*Exercise*
Every line of the listing below is to be repeated exactly; the pictures stay out.

(Provided information)

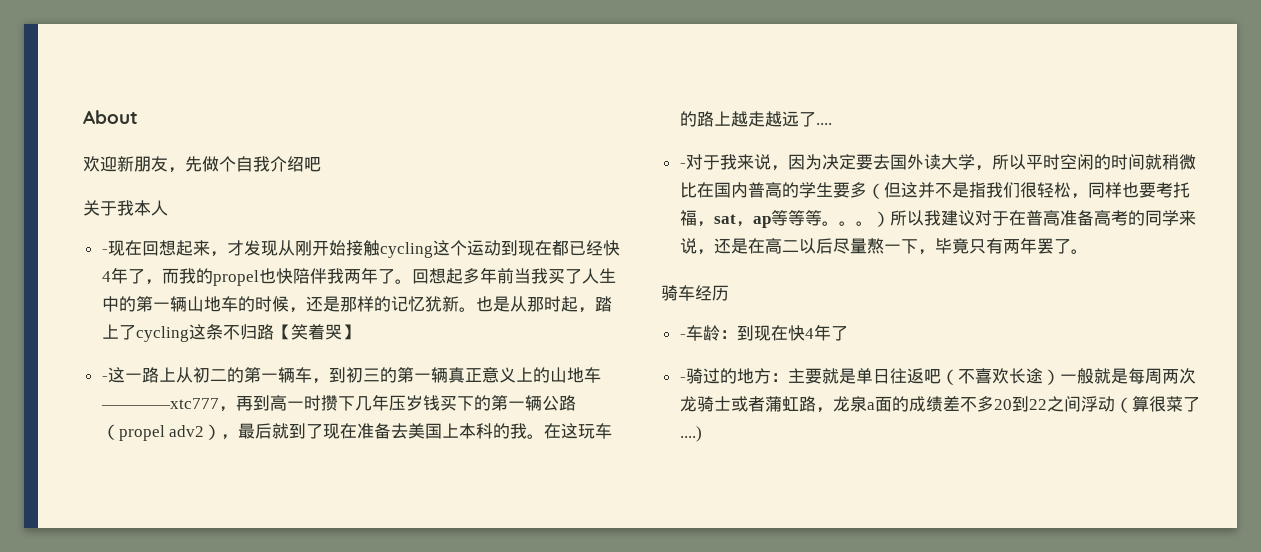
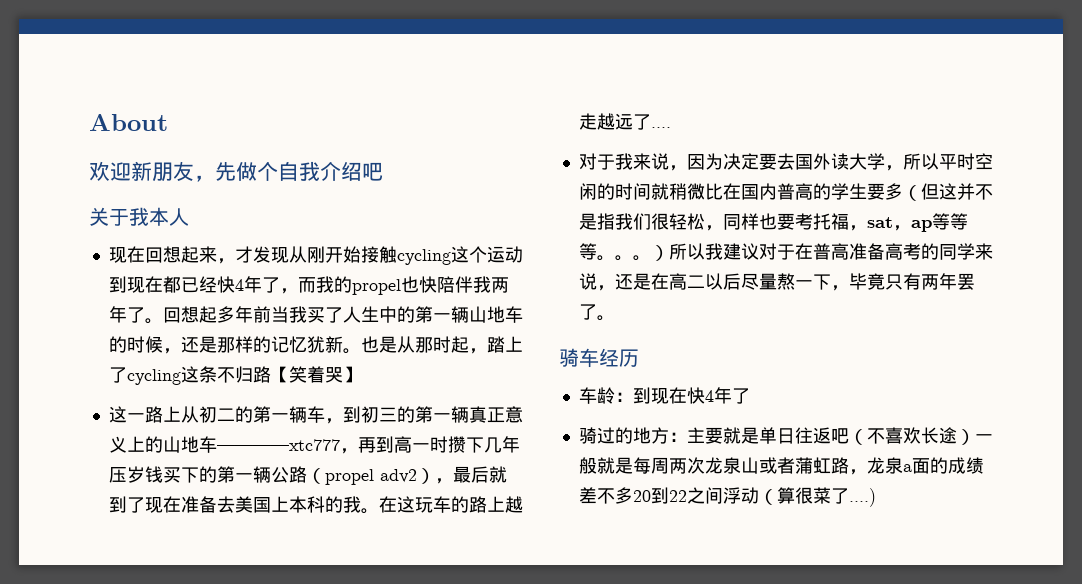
[101,249,108,254] - -> (189, 217) none
[101,376,108,381] - -> (361, 374) none
[679,163,686,168] - -> (671, 127) none
[679,334,686,339] - -> (639, 358) none
[679,377,686,382] - -> (750, 396) none
[696,396,731,412] 骑士 -> [722,457,759,474] 泉山

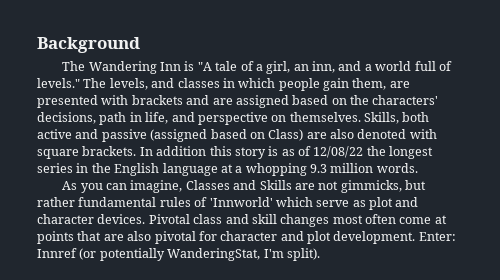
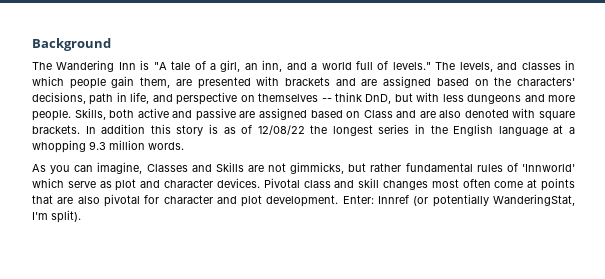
[289,112,361,122] themselves. -> [258,92,575,104] [32,110,71,121] themselves -- think DnD, but with less dungeons and more people.
[150,129,304,142] (assigned based on Class) -> [239,108,417,120] are assigned based on Class and

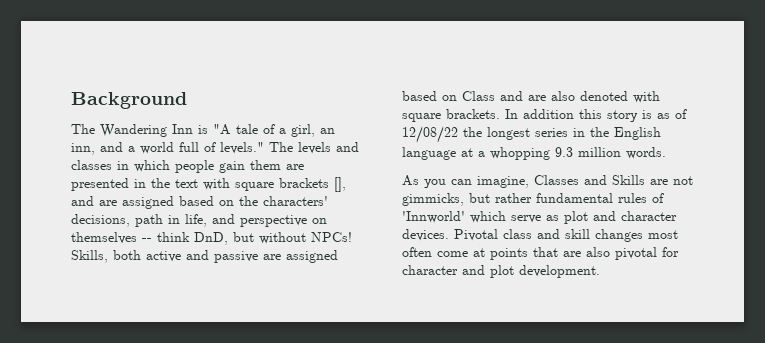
[459,62,493,72] levels, -> [298,142,331,154] levels
[140,77,171,88] them, -> [250,160,281,170] them
[256,76,330,86] with brackets -> [134,177,346,192] in the text with square brackets [],
[416,92,575,104] [32,110,71,121] with less dungeons and more people. -> [259,232,352,244] without NPCs!
[342,194,576,207] [32,210,81,223] Enter: Innref (or potentially WanderingStat, I'm split). -> (600, 271) none

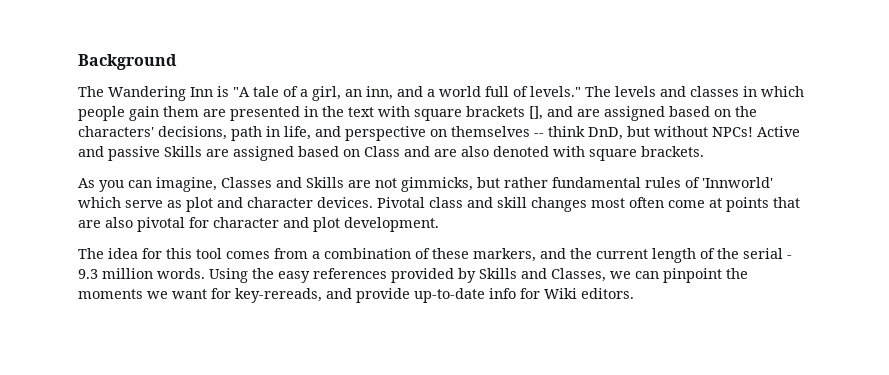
[71,250,181,263] Skills, both active -> [757,126,800,137] Active
(258, 257) none -> [164,146,202,157] Skills
[505,109,687,122] [402,126,661,143] [402,147,666,160] In addition this story is as of 12/08/22 the longest series in the English language at a whopping 9.3 million words. -> (704, 151) none
(600, 271) none -> [78,248,792,263] [78,268,748,283] [78,288,634,303] // The idea for this tool comes from a combination of these markers, and the current length of the serial - 9.3 million words. Using the easy references provided by Skills and Classes, we can pinpoint the moments we want for key-rereads, and provide up-to-date info for Wiki editors.

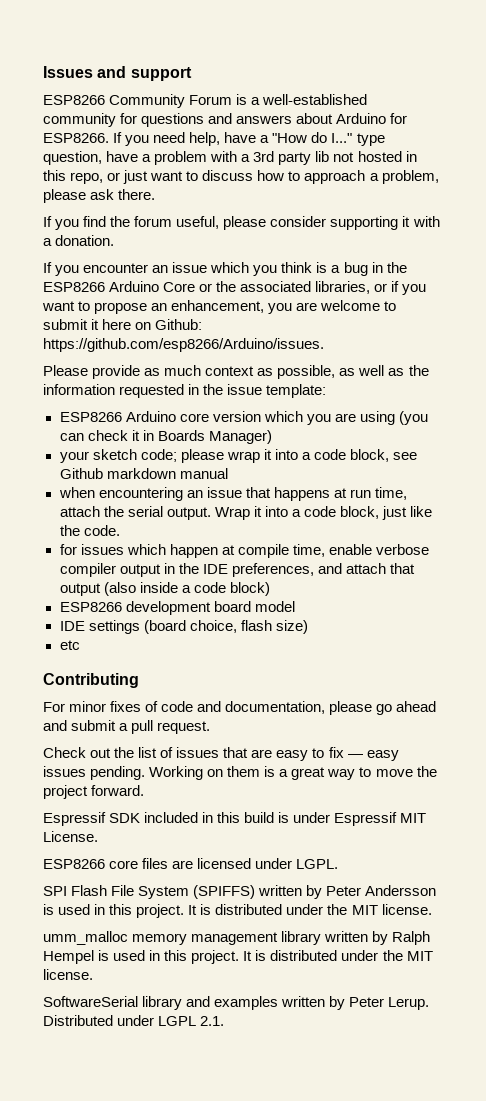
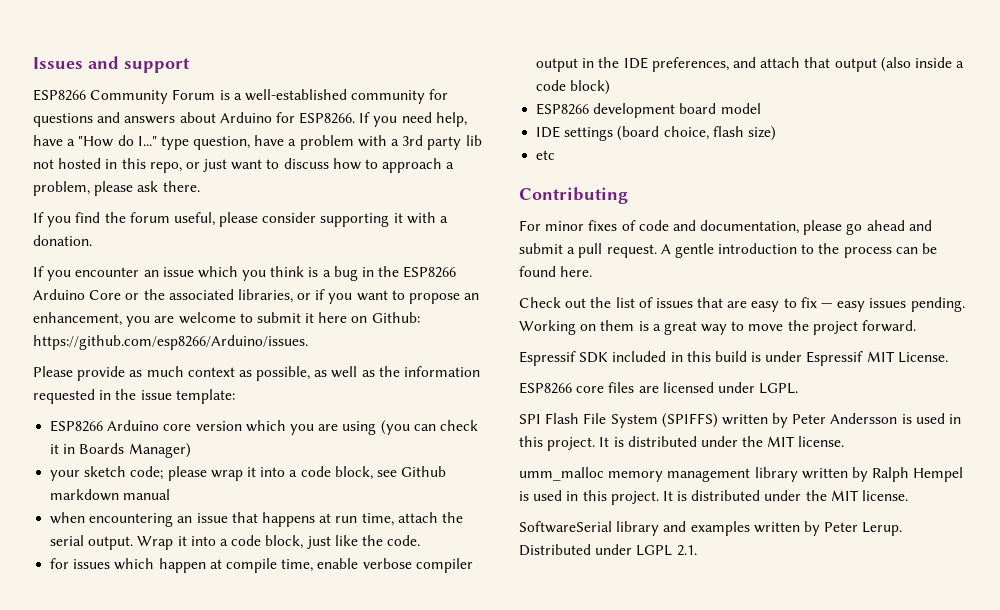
(211, 727) none -> [660,243,938,258] [519,266,593,277] A gentle introduction to the process can be found here.

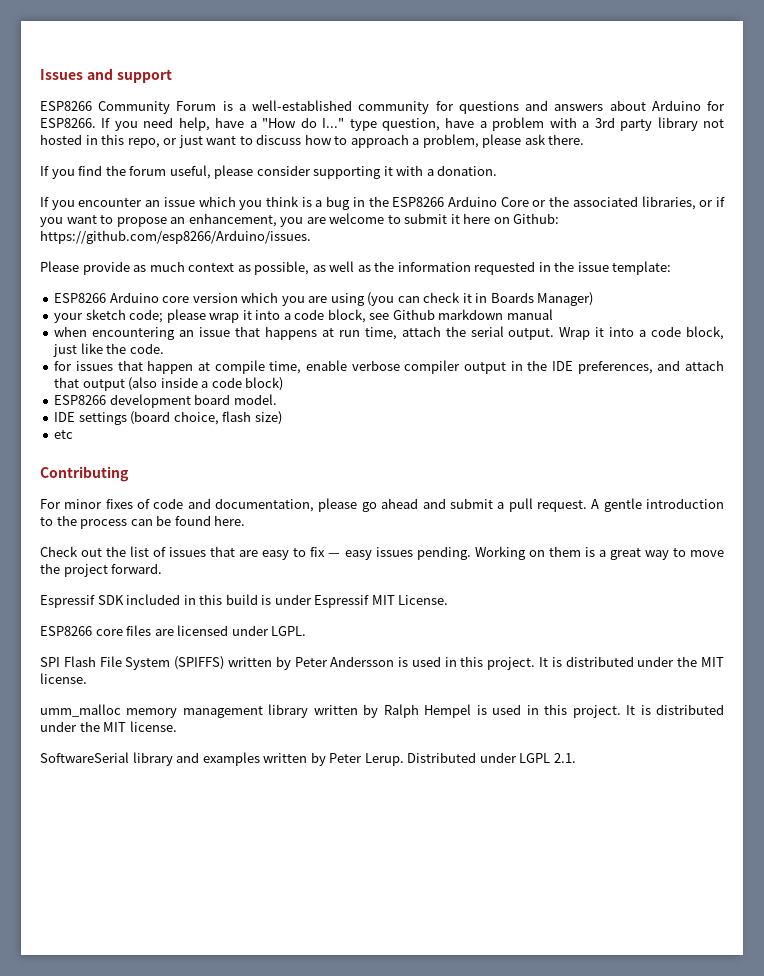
[465,135,482,146] lib -> [657,117,698,131] library
[114,558,155,570] which -> [117,360,143,371] that
[720,103,761,114] model -> [233,394,277,405] model.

(End Provided information)

*Result of the task*
[101,249,108,254] - -> (189, 217) none
[101,376,108,381] - -> (361, 374) none
[679,163,686,168] - -> (671, 127) none
[679,334,686,339] - -> (639, 358) none
[679,377,686,382] - -> (750, 396) none
[696,396,731,412] 骑士 -> [722,457,759,474] 泉山

[289,112,361,122] themselves. -> [258,92,575,104] [32,110,71,121] themselves -- think DnD, but with less dungeons and more people.
[150,129,304,142] (assigned based on Class) -> [239,108,417,120] are assigned based on Class and

[459,62,493,72] levels, -> [298,142,331,154] levels
[140,77,171,88] them, -> [250,160,281,170] them
[256,76,330,86] with brackets -> [134,177,346,192] in the text with square brackets [],
[416,92,575,104] [32,110,71,121] with less dungeons and more people. -> [259,232,352,244] without NPCs!
[342,194,576,207] [32,210,81,223] Enter: Innref (or potentially WanderingStat, I'm split). -> (600, 271) none

[71,250,181,263] Skills, both active -> [757,126,800,137] Active
(258, 257) none -> [164,146,202,157] Skills
[505,109,687,122] [402,126,661,143] [402,147,666,160] In addition this story is as of 12/08/22 the longest series in the English language at a whopping 9.3 million words. -> (704, 151) none
(600, 271) none -> [78,248,792,263] [78,268,748,283] [78,288,634,303] // The idea for this tool comes from a combination of these markers, and the current length of the serial - 9.3 million words. Using the easy references provided by Skills and Classes, we can pinpoint the moments we want for key-rereads, and provide up-to-date info for Wiki editors.

(211, 727) none -> [660,243,938,258] [519,266,593,277] A gentle introduction to the process can be found here.

[465,135,482,146] lib -> [657,117,698,131] library
[114,558,155,570] which -> [117,360,143,371] that
[720,103,761,114] model -> [233,394,277,405] model.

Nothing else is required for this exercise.